--- START ---
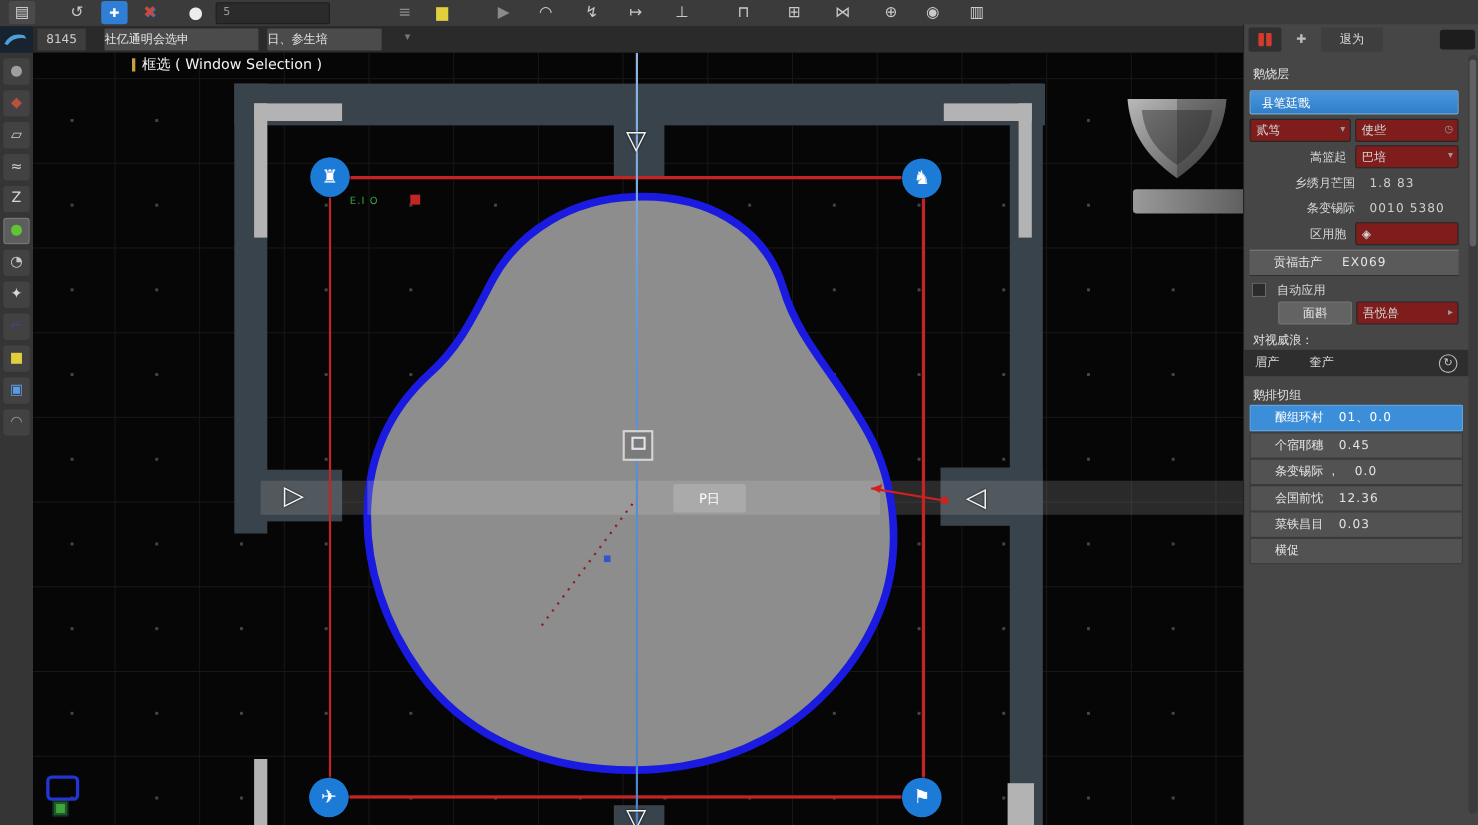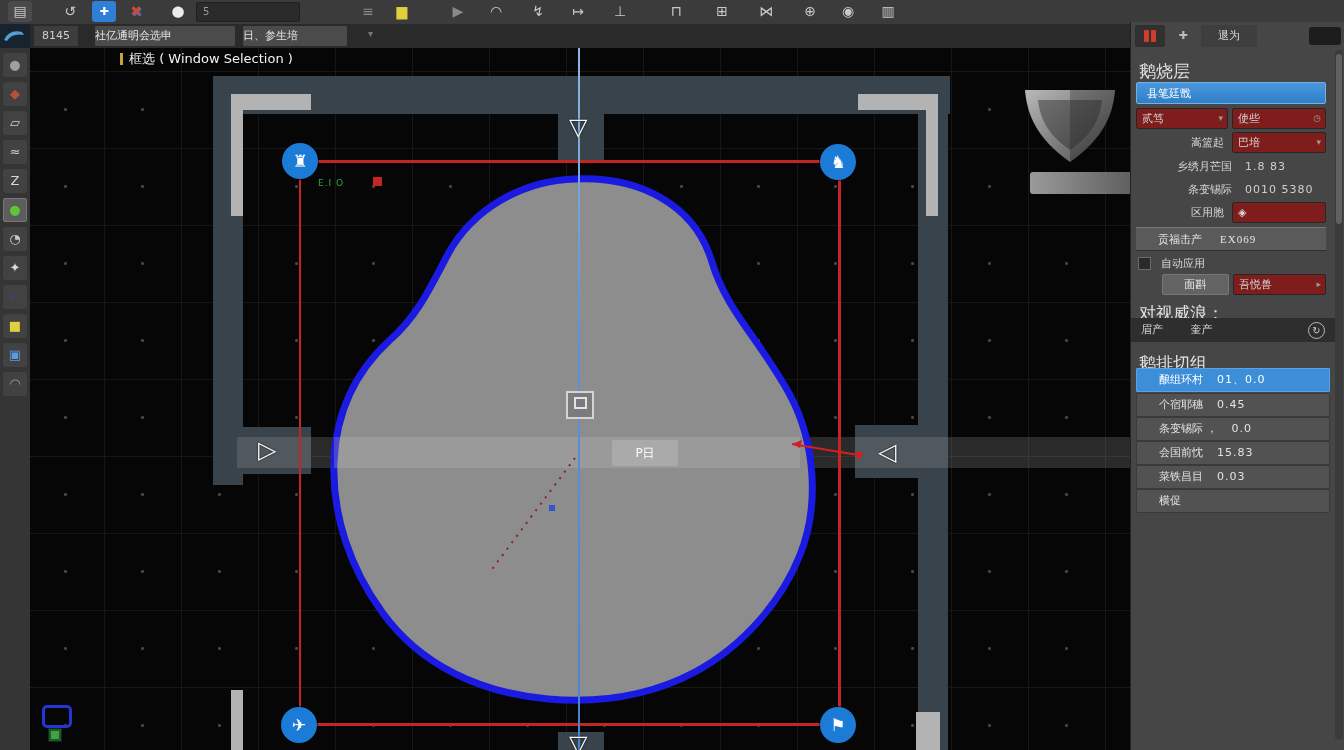--- a/index.html
+++ b/index.html
@@ -83,7 +83,7 @@
   .rtab.box{background:#303030;border-radius:2px;}
   .redbars span{display:inline-block;width:5px;height:12px;background:#d23c2a;
         margin:5px 1px 0 1px;border-radius:1px;vertical-align:top;}
-  .rsect{position:absolute;left:8px;color:#e0e0e0;font-size:17px;}
+  .rsect{position:absolute;left:8px;color:#e0e0e0;font-size:11px;}
   .bluebtn{position:absolute;left:5px;width:190px;height:22px;border-radius:2px;
         background:linear-gradient(#4a97de,#2f7ec7);border:1px solid #71b1e8;
         color:#fff;line-height:22px;padding-left:10px;box-sizing:border-box;}

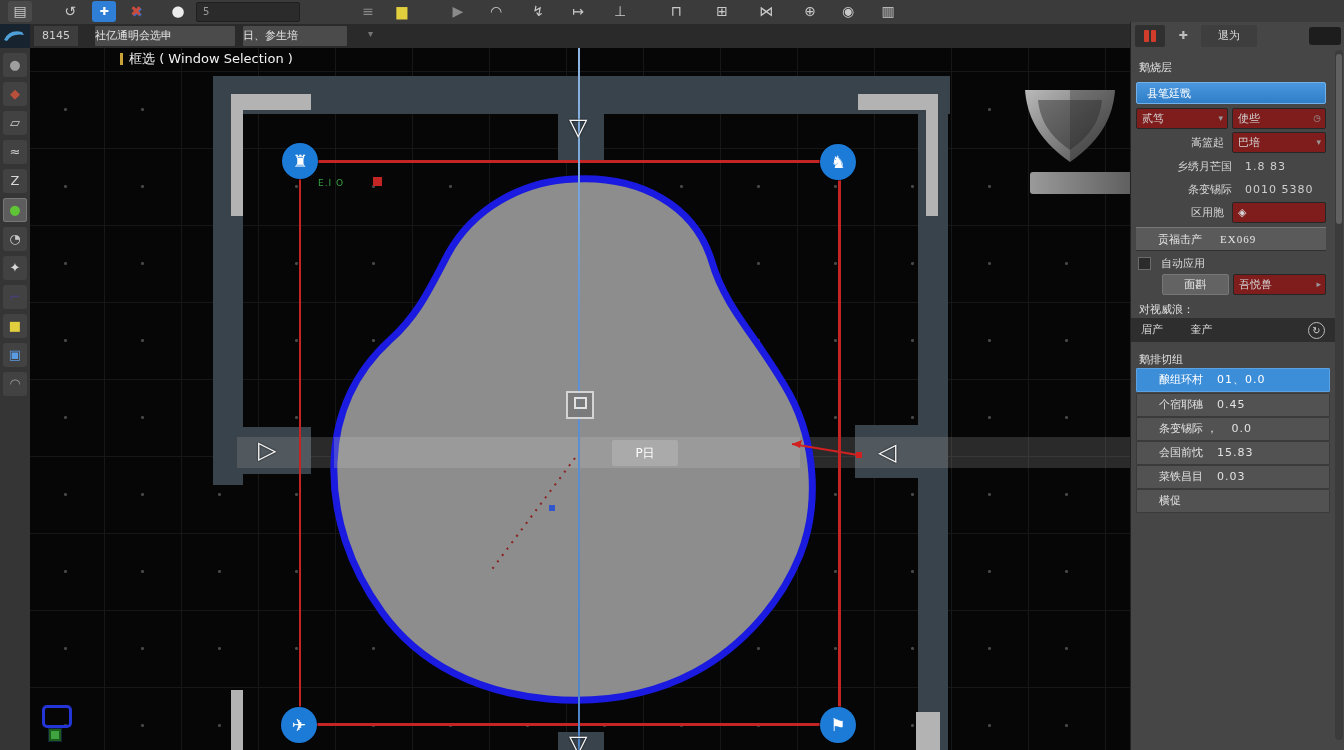--- a/index.html
+++ b/index.html
@@ -96,7 +96,7 @@
   .valcell{line-height:21px;color:#cfcfcf;padding-left:5px;letter-spacing:1px;}
   .bigbtn{position:absolute;left:5px;width:190px;height:22px;background:#5a5a5a;
         border-top:1px solid #787878;border-bottom:1px solid #303030;color:#e6e6e6;
-        line-height:22px;display:flex;font-family:Liberation Serif, serif;}
+        line-height:22px;display:flex;}
   .chk{width:11px;height:11px;background:#2b2b2b;border:1px solid #6a6a6a;
         display:inline-block;margin:4px 6px 0 2px;vertical-align:top;}
   .graybtn{background:#636363;border:1px solid #777;border-radius:2px;color:#eee;

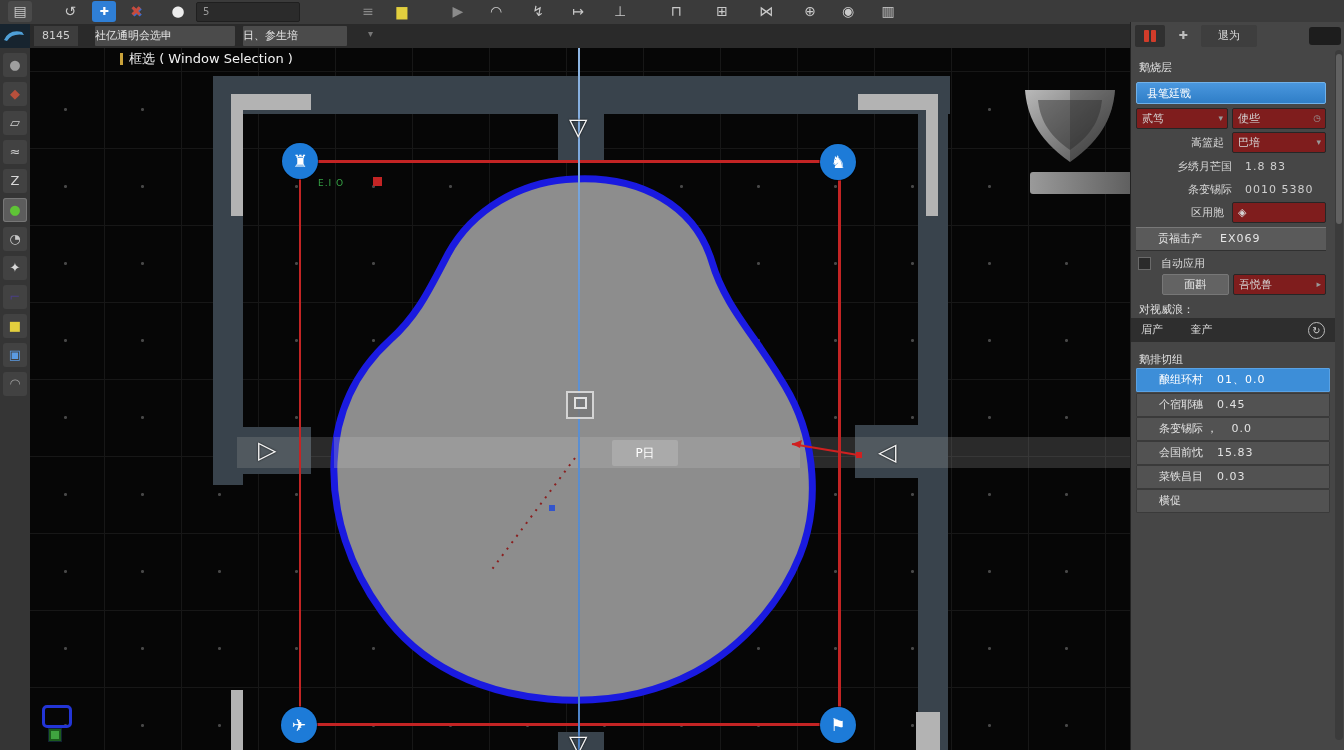--- a/index.html
+++ b/index.html
@@ -343,7 +343,7 @@
     </div>
     <div class="litem" style="top:419px;">
       <span class="l">会国前忱</span>
-      <span class="v">15.83</span>
+      <span class="v">12.36</span>
     </div>
     <div class="litem" style="top:443px;">
       <span class="l">菜铁昌目</span>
--- END ---
- _Required action_: In the data above, find each line that has the word "padding" and copy it out.

- _Exercise output_:
         color:#fff;line-height:22px;padding-left:10px;box-sizing:border-box;}
   .valcell{line-height:21px;color:#cfcfcf;padding-left:5px;letter-spacing:1px;}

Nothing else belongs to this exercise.